Overall, Moody’s Analytics found that:

  • Electronic payments added $296 billion in real (U.S.) dollars to GDP in the 70 countries studied between 2011 and 2015. That is equivalent to the creation of about 2.6 million jobs on average per year over the five-year period, or about 0.4% of total employment in the 70 countries.
  • Countries with the largest increases in card usage experienced the biggest contributions to growth. For example big increases in GDP were recorded in Hungary (0.25%), the United Arab Emirates (0.23%), Chile (0.23%), Ireland (0.2%), Poland (0.19%) and Australia (0.19%). In most countries, card usage increased regardless of economic performance. Only in the case of Finland, Greece and Tunisia did card usage decline when economic performance deteriorated or other macro events affected activity. As a result, consumption was weaker than it would have been had card penetration increased or remained unchanged.
  • Increased electronic payments resulted in roughly the same percentage increase in GDP between 2011 and 2015 for emerging markets (0.11%) as for developed countries (0.08%). However, when card usage increases by 1% across countries, developed countries experience a larger percentage increase in GDP (0.04%) than do emerging markets (0.02%). This suggests there is a compounding benefit for advanced countries as electronic payments usage deepens.
  • The expansion of electronic payments could have a significant, positive effect on future economic growth. Across the 70 countries in the study, we found that each 1% increase in usage of electronic payments produces, on average, an annual increase of approximately $104 billion in the consumption of goods and services, or a 0.04% increase in GDP, assuming all other factors remain the same.

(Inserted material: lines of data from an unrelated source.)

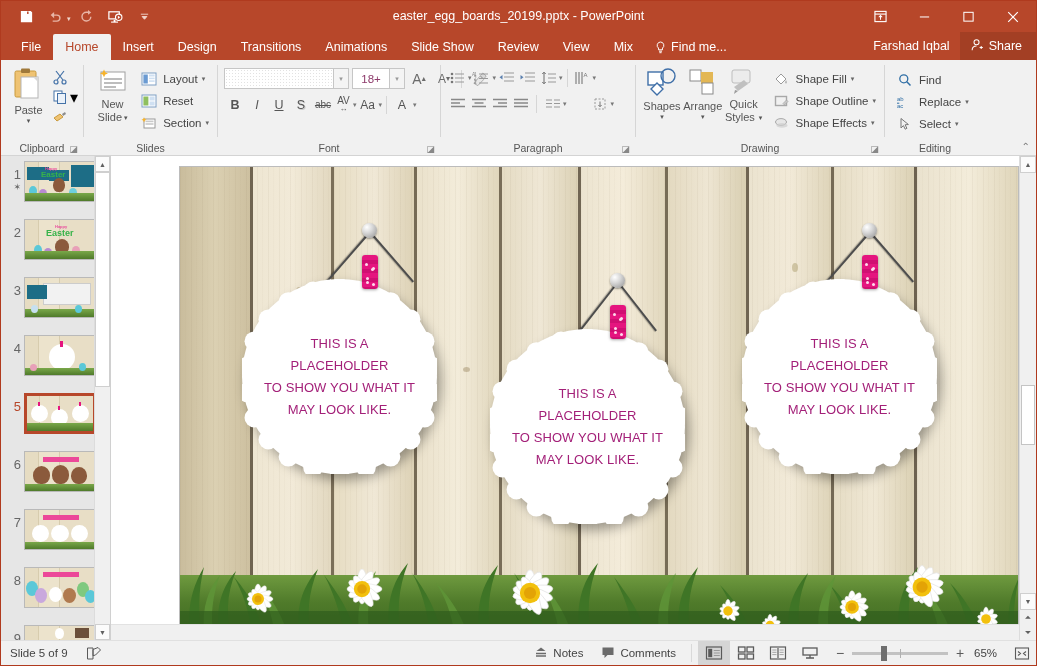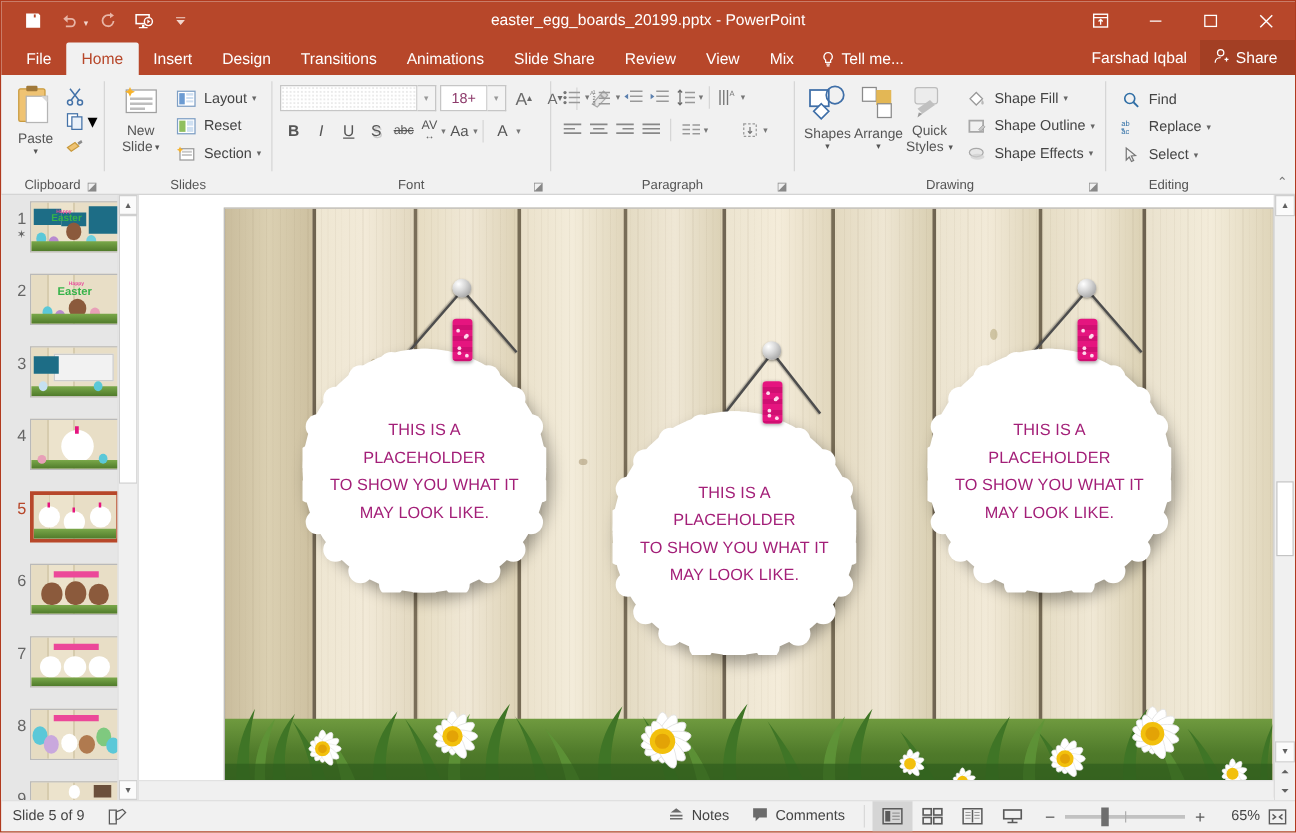"Slide Share" div.tab { text: Share -> Show }
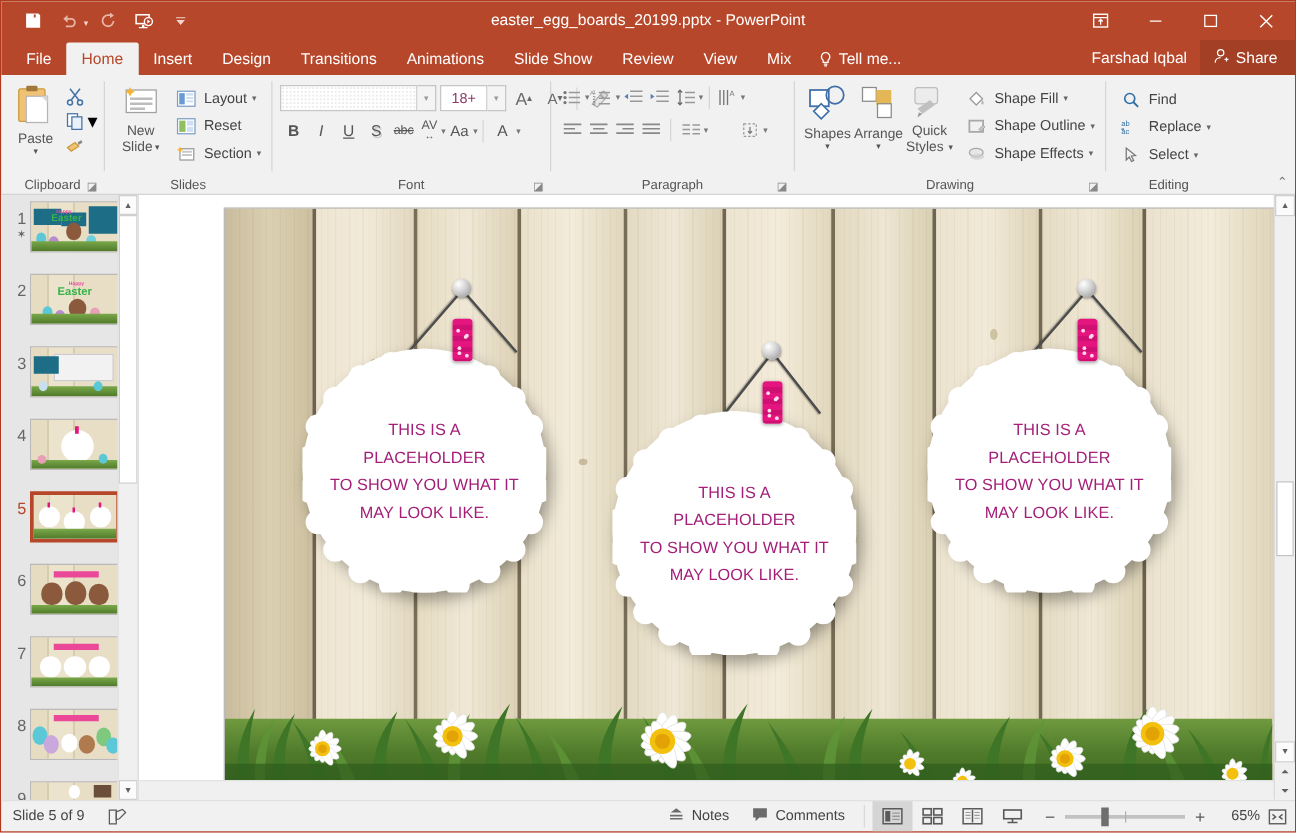"Tell me..." span { text: Tell -> Find }
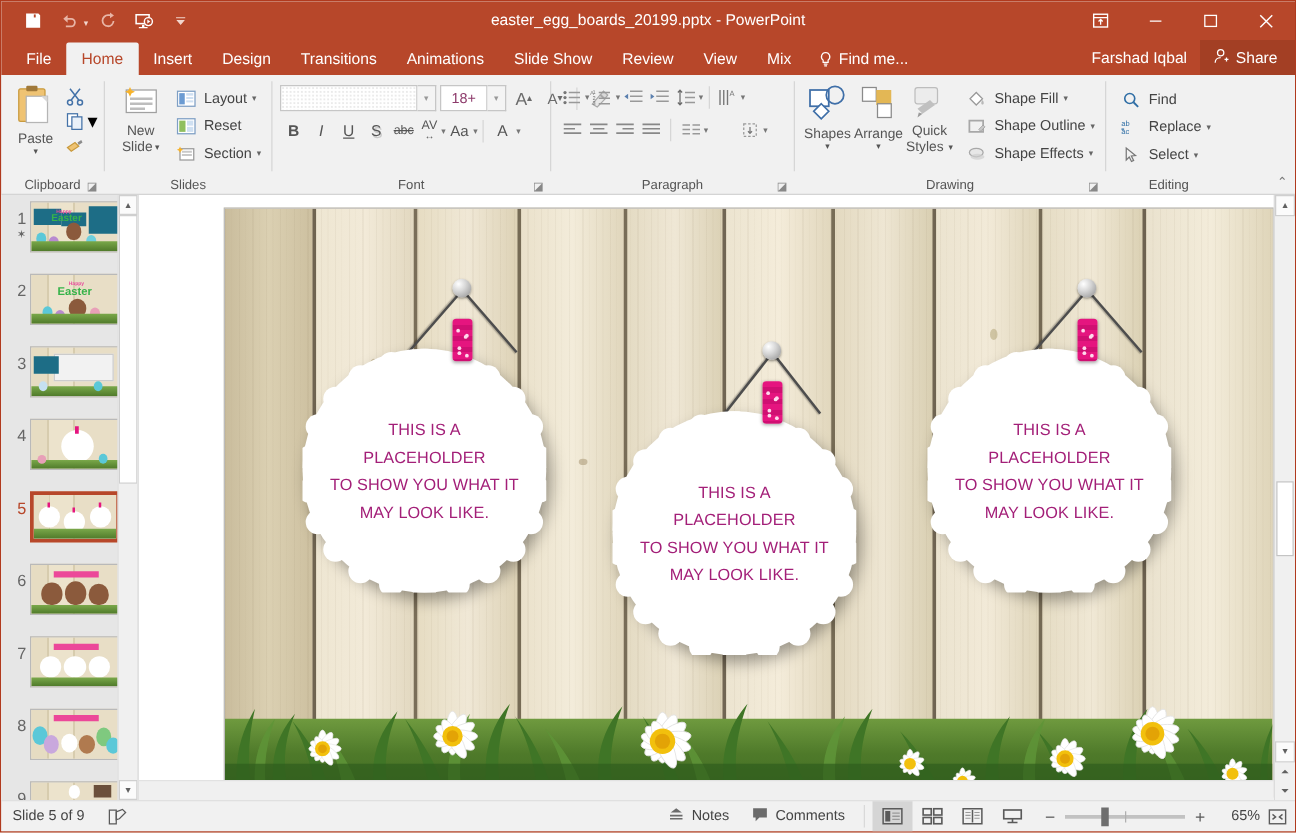"65%" .zoom-pct { text-align: right -> left }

  • Electronic payments could also have a significant improvement on spending habits. Given recent card penetration rates, growth rates and the additive effects, Moody’s Analytics calculated that consumption was 0.4% higher between 2011 and 2015 than it would have been if electronic payments had not increased; total consumption increased on average by 2.3% over the sample period. Because consumption growth is on average faster in emerging economies, emerging economies have more to gain by increasing electronic payments usage to speed consumption growth even further. Consumption growth in both emerging economies and developed countries benefits from additional card usage.

This study marks the third time that Moody’s Analytics has conducted this analysis and the results suggest again that both emerging economies and developed countries benefit from increasing electronic payments. However, penetration in and of itself will not necessarily spur growth. Successful penetration goes hand in hand with a well-developed financial system and a healthy economy.